J’ignore comment, mais mon ancienne vie est liée à cet endroit et à cette
armure ! Là-bas ma mémoire s’est très superficiellement réactivée. Je fais
depuis un rêve récurent, me montrant une femme à l’agonie m’appelant Dohko. J’en
conclu qu’il devait s’agir de mon nom de baptême. D’autres songes faisaient
apparaître un homme, dont je ne peux voir le visage, exécutant la Colère du
dragon. Attaque que je repris à mon compte par la suite. Voilà tout ce que je
connais de ma vie avant ces deux dernières années. Plus le tatouage de tigre
qui apparaît dans mon dos, quand mon énergie est à son summum.
- N’as-tu jamais songé à retourner dans
cette forêt afin d’élucider les causes de ton amnésie ?
- A quoi bon ! A Rozan, j’ai retrouvé
paix et équilibre ! Mon passé est mort et enterré, j’en ai fait le deuil depuis
longtemps !
- Ton histoire est encore plus tirée par
les cheveux que tous les boniments dont je t’ai gratifié ! Mais en supposant
que tu dises la vérité, pourquoi tout me raconter dans les moindres détails ?
- Je n’ai rien à cacher. Et après tout,
ce combat n’avait-il pas pour but d’en apprendre plus sur ma personne ? Autant
te faire gagner du temps.
- Tu es plus malin que je ne le pensais
au premier abord ! Mais il reste beaucoup trop de questions en suspens. Il
serait plus sage que je m’en remette aux autorités compétentes. Avant cela, je
dois m’assurer d’une chose. OCEAN POLTERGEIST !!!

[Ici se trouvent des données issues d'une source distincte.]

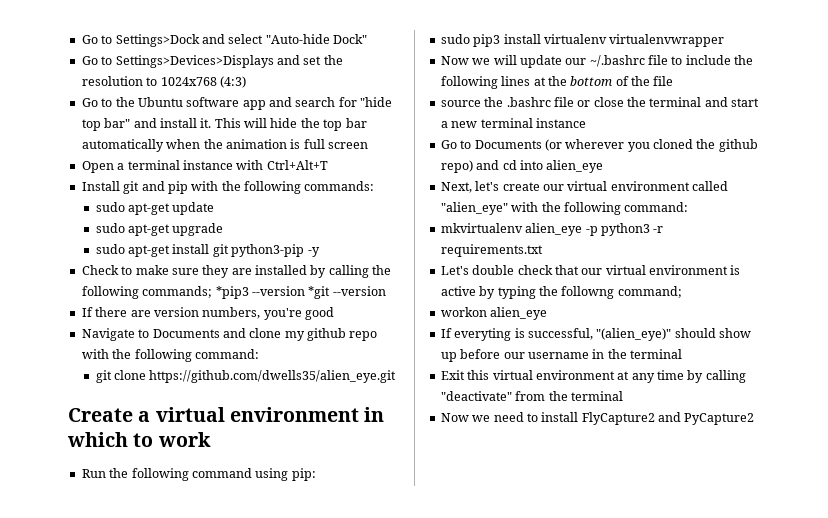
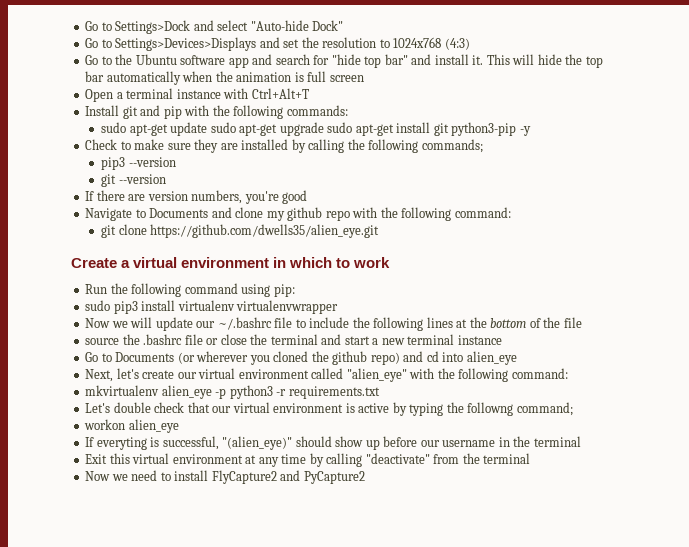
(215, 208) // -> (208, 129) none
(224, 229) // -> (324, 129) none
[215,286,331,299] *pip3 --version *git -> [101,157,176,170] [101,174,117,187] // pip3 --version // git

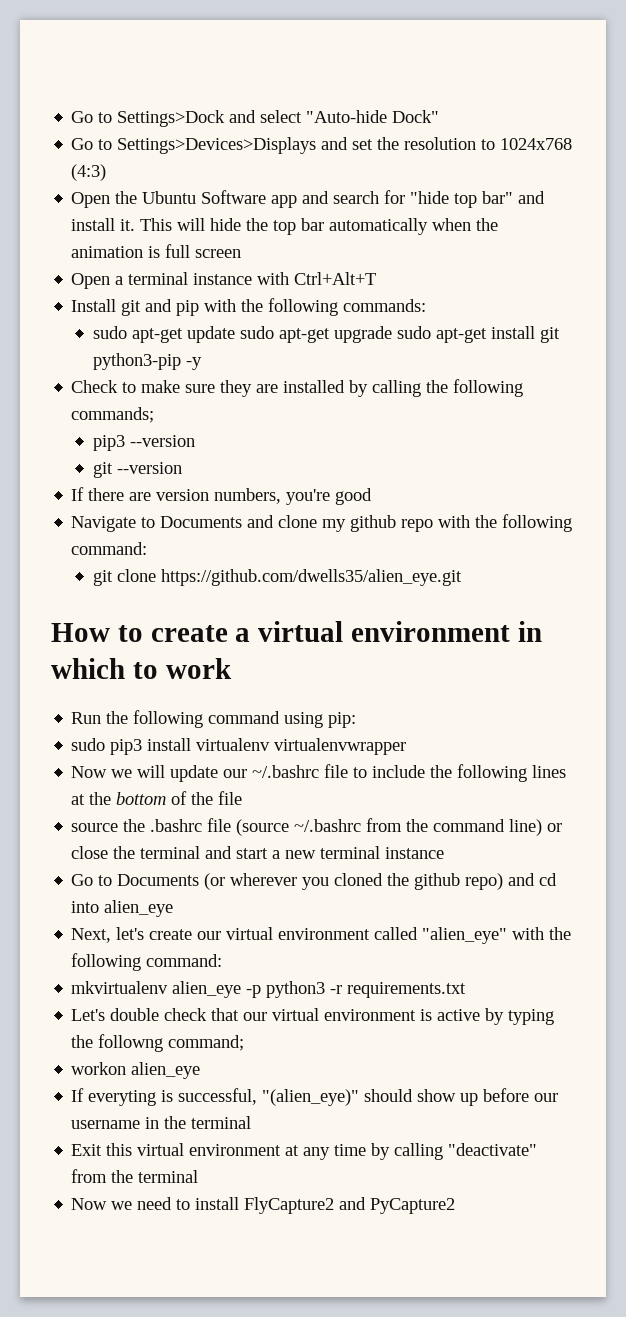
[85,55,112,65] Go to -> [71,192,111,208] Open
[180,55,226,65] software -> [201,190,267,204] Software
[71,258,117,268] Create -> [51,623,228,642] How to create
(203, 339) none -> [236,818,543,836] (source ~/.bashrc from the command line)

- C’est inutile ! COLERE DU DRAGON !!!!
Dohko ne visa pas Niemand, mais la brume
elle-même. Capable de renverser le cours tumultueux de la cascade de Rozan, son
attaque n’eut aucun mal à la dissiper. Avant que le Saint des Poissons,
pantois, ne réagisse il était déjà sur lui. Leurs poings se croisèrent et
atteignirent leurs cibles. Les deux combattants furent durement repoussés.
Dohko, atteint à la tempe, découvrit qu’un mince filet de sang s’écoulait de
son oreille gauche. Niemand, à peine mieux loti, essuya quant à lui le sang qui
lui perlait du front, avant qu’il n’atteigne ses yeux. Il ramassa son bandeau,
ou plutôt ce qu’il en restait sur le sol et s’exprima ainsi :
- C’est bien ce que je présumais. Il
n’est encore qu’à l’état embryonnaire mais tu connais déjà les principales
bases du septième sens ! Ta vitesse est l’égale de la mienne, ce qui te rend
d’autant plus dangereux !
Le Saint leva le poing en signe de défi
mais le rabaissa aussitôt.
- Je ne demanderais qu’à te faire la
démonstration de mes autres techniques, mais cela risquerait de ne pas plaire
en hauts lieux ! N’est-ce pas, Majesté !
- Tu as entièrement raison ! Veuillez
cesser cet affrontement, s’il vous plaît !
La personne venant de parler aussi
courtoisement se présenta sous les traits d’une jeune fille, divinement belle.